_Work request_
Filter out all lines without the word "Pesca" from the data below, please, and copy the rest.

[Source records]
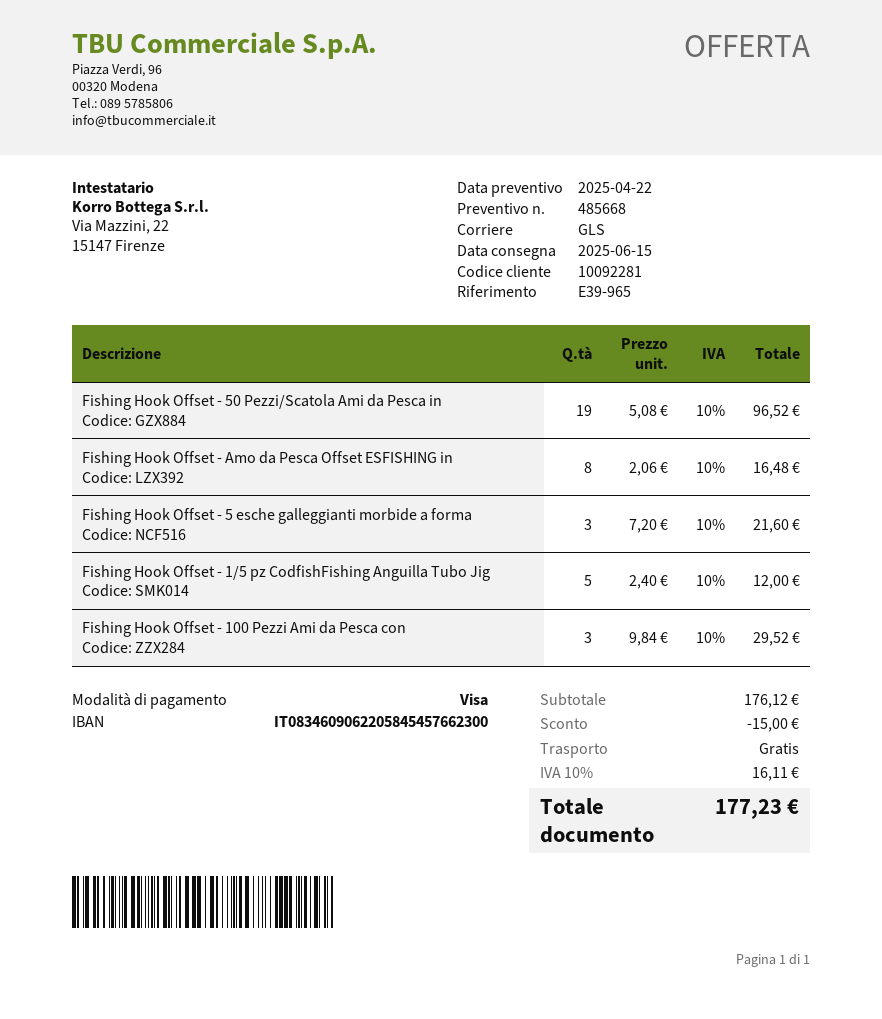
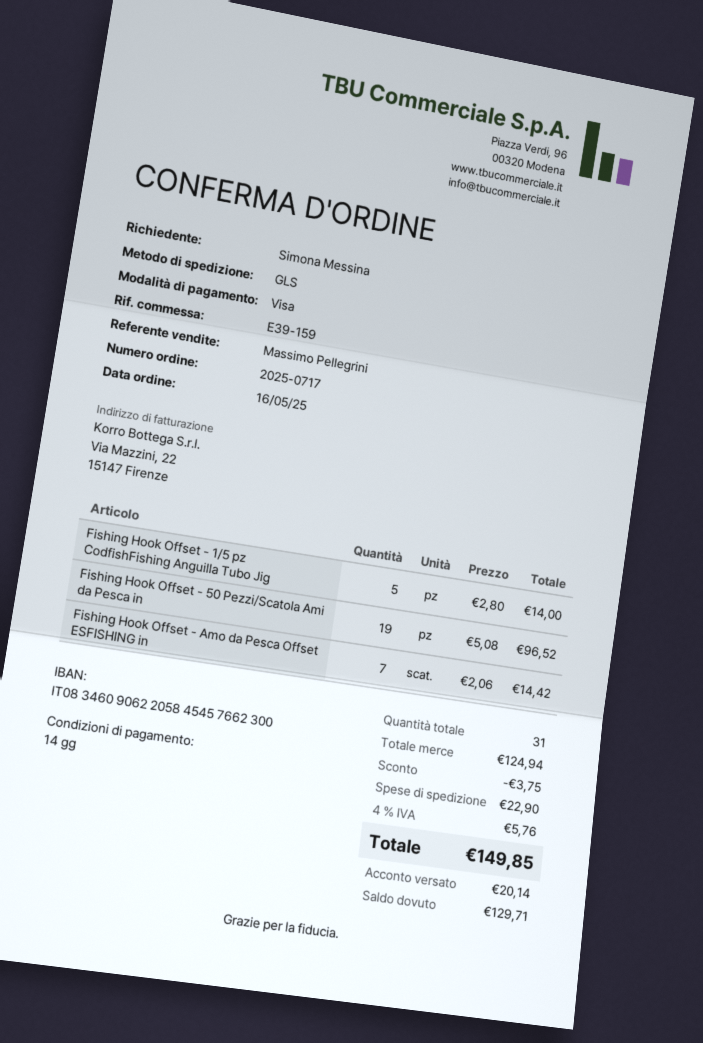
reference: E39-965 -> E39-159
Fishing Hook Offset - Amo da Pesca Offset ESFISHING in: 8 x 2.06 = 16.48 -> 7 x 2.06 = 14.42
Fishing Hook Offset - 5 esche galleggianti morbide a forma: 3 x 7.20 = 21.60 -> none
Fishing Hook Offset - 1/5 pz CodfishFishing Anguilla Tubo Jig: 5 x 2.40 = 12.00 -> 5 x 2.80 = 14.00
Fishing Hook Offset - 100 Pezzi Ami da Pesca con: 3 x 9.84 = 29.52 -> none
subtotal: 176.12 -> 124.94
discount: 15.00 -> 3.75
shipping: 0.00 -> 22.90
tax: 10% = 16.11 -> 4% = 5.76
total: 177.23 -> 149.85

_Reply_
Fishing Hook Offset - Amo da Pesca Offset ESFISHING in: 8 x 2.06 = 16.48 -> 7 x 2.06 = 14.42
Fishing Hook Offset - 100 Pezzi Ami da Pesca con: 3 x 9.84 = 29.52 -> none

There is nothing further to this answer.